▶ What this task involves:
Wherever a picture appears in the listing, leave it out, and copy the rest exactly.

▶ Record excerpts:
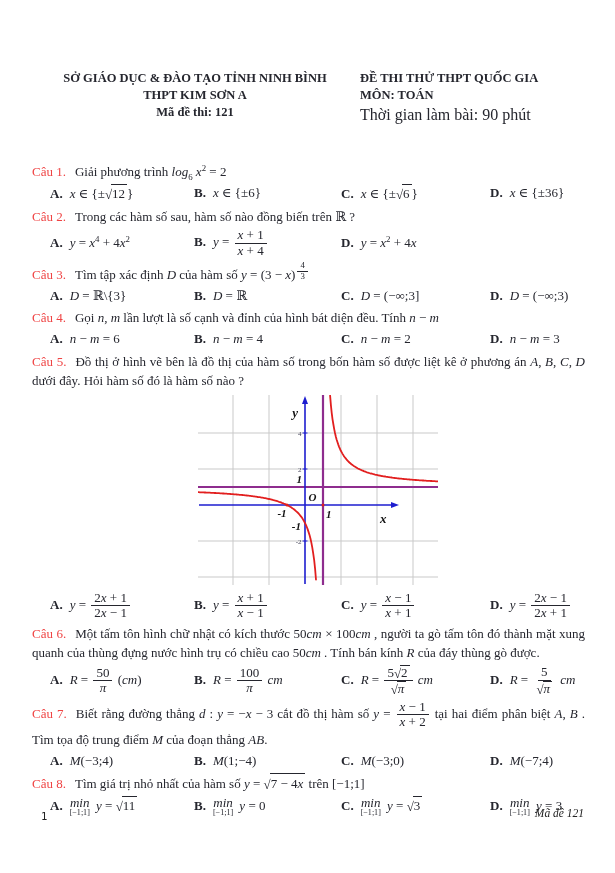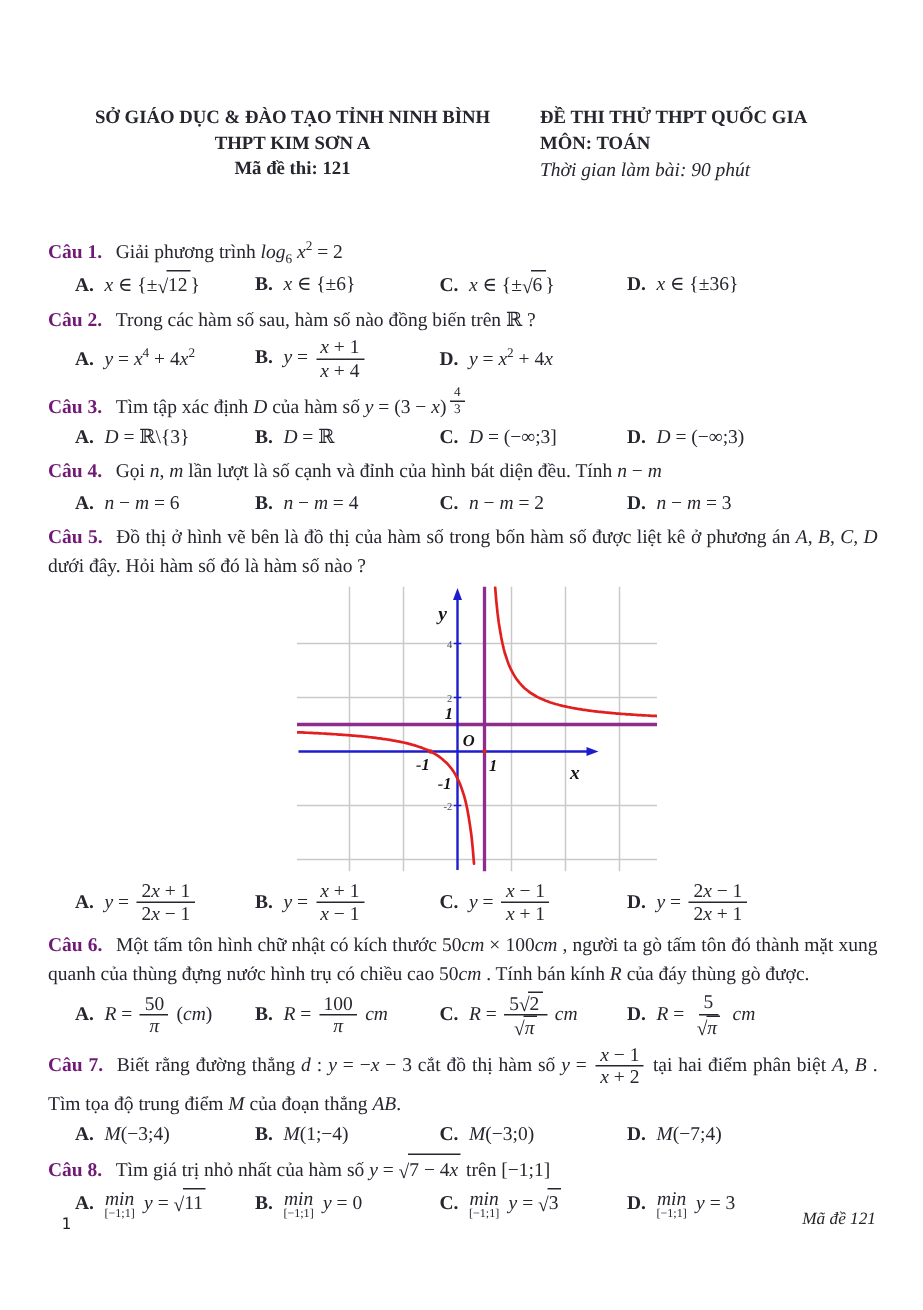"Thời gian làm bài: 90" .hdr-line.italic { font-size: 13px -> 16px; font-style: italic -> none }
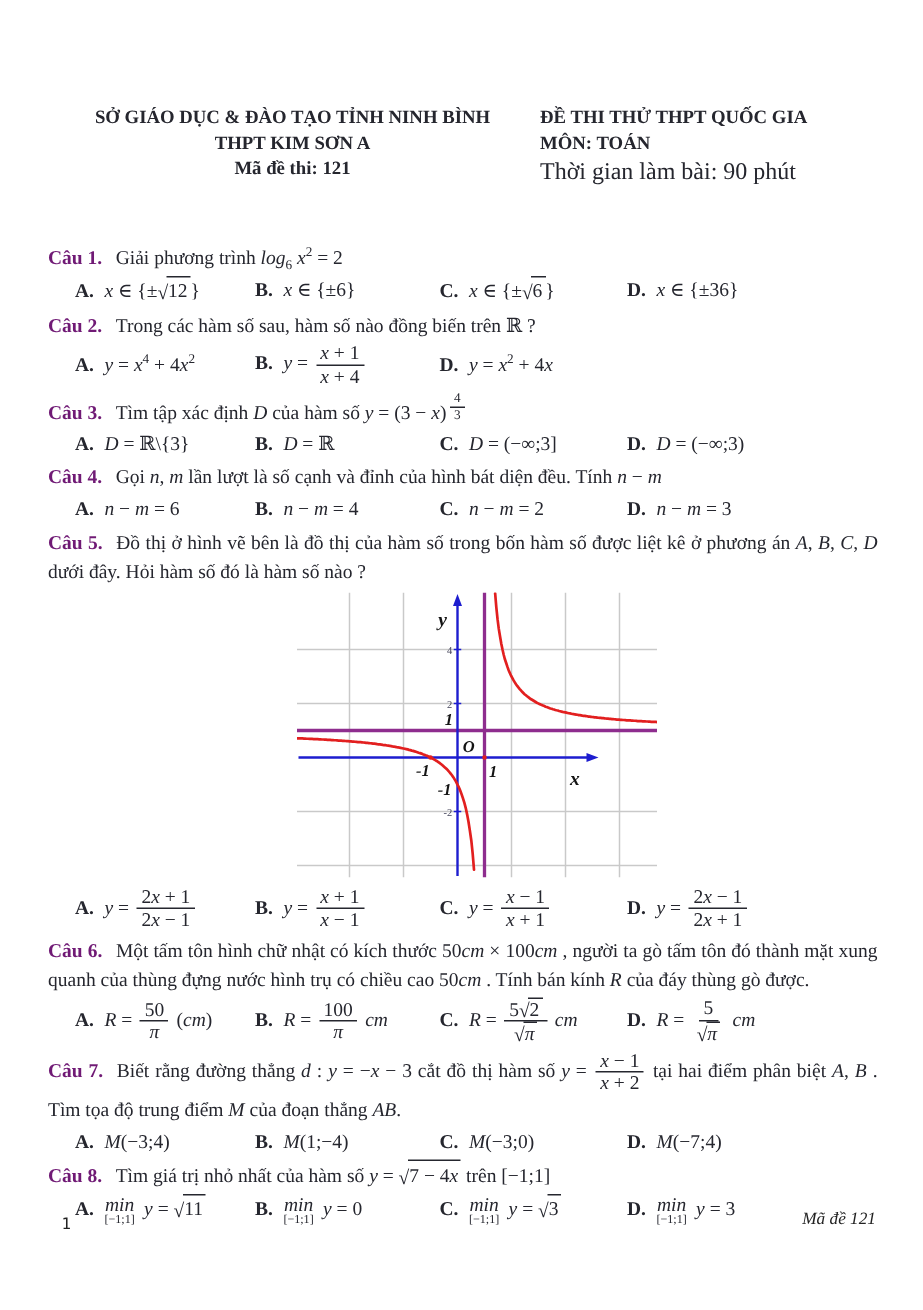"Câu 1." .qnum { color: #701a75 -> #ef4444; font-weight: bold -> normal }
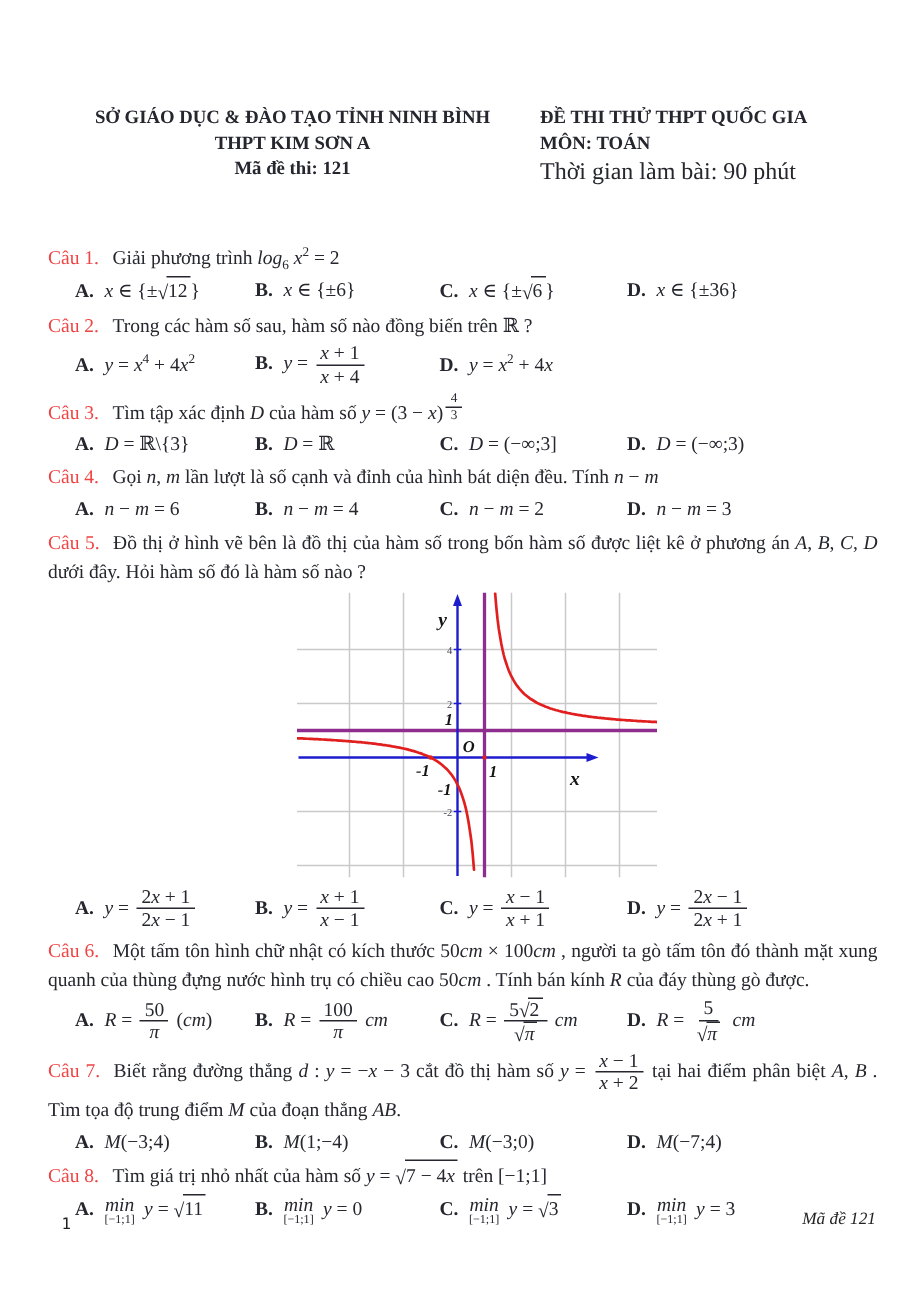"A. x ∈ {±√12 }" .answers { gap: none -> 24px }
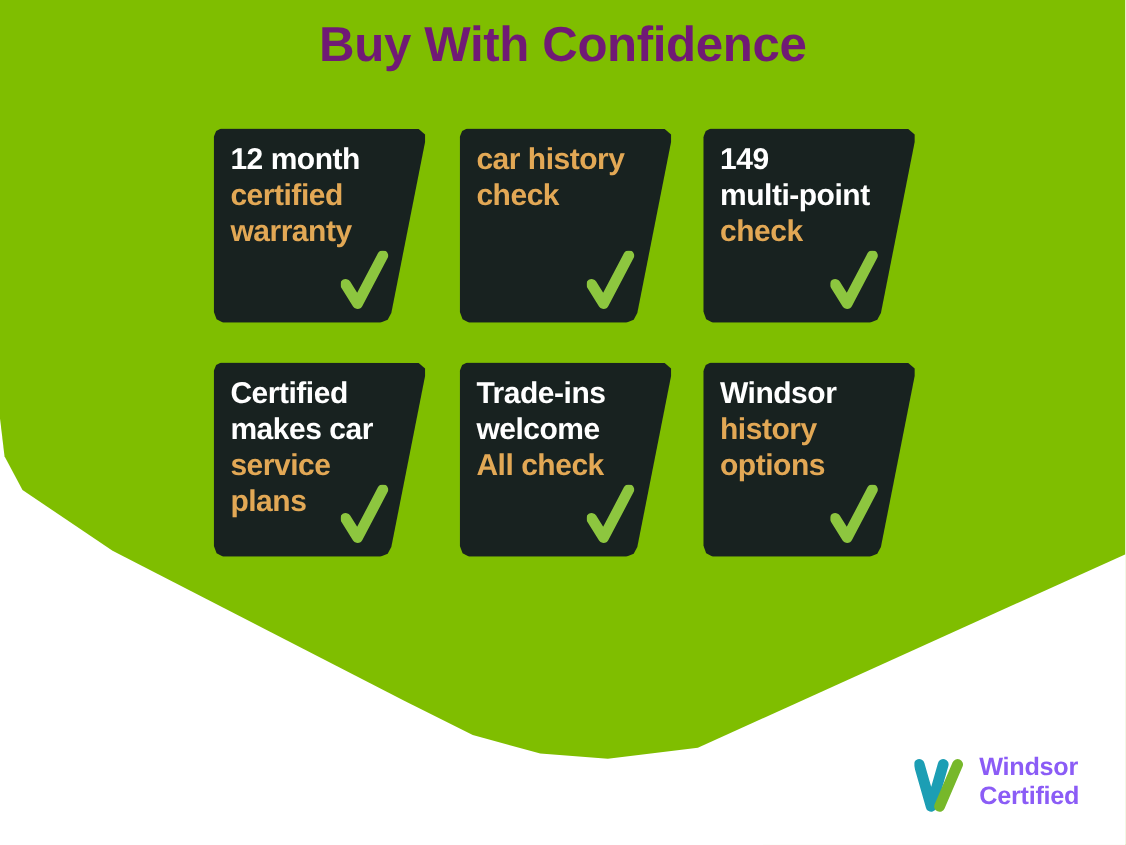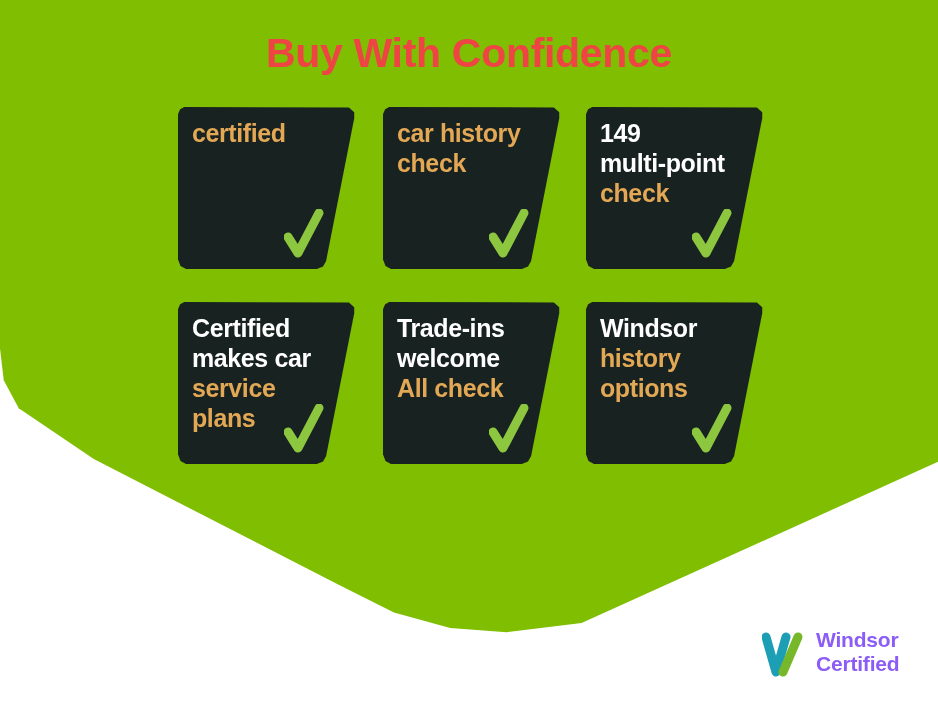"Buy With Confidence" #page-title { color: #ef4444 -> #701a75; top: 28px -> 12px }
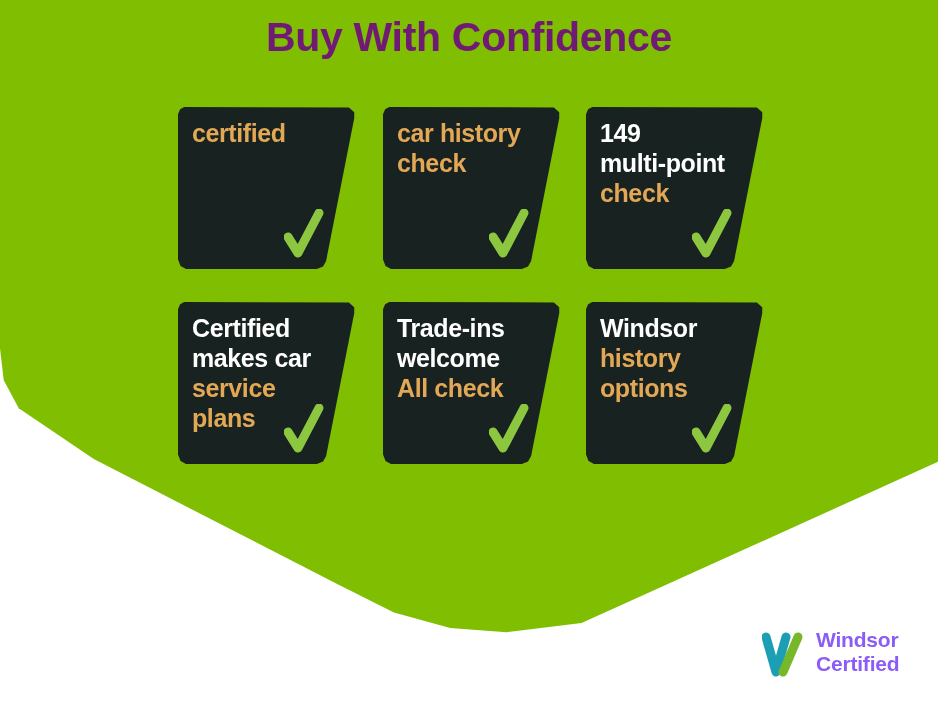"12 month" div.card-line { html: none -> <div>12 month</div> }
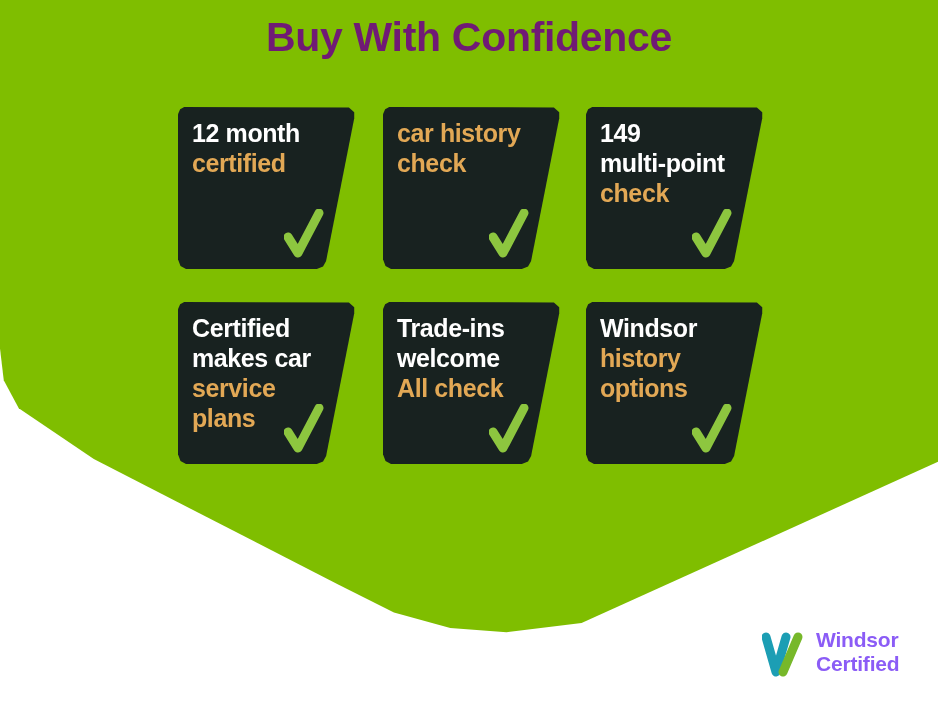"warranty" div.card-line { html: none -> <div>warranty</div> }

▶ Solution:
"Thời gian làm bài: 90" .hdr-line.italic { font-size: 13px -> 16px; font-style: italic -> none }
"Câu 1." .qnum { color: #701a75 -> #ef4444; font-weight: bold -> normal }
"A. x ∈ {±√12 }" .answers { gap: none -> 24px }
"Buy With Confidence" #page-title { color: #ef4444 -> #701a75; top: 28px -> 12px }
"12 month" div.card-line { html: none -> <div>12 month</div> }
"warranty" div.card-line { html: none -> <div>warranty</div> }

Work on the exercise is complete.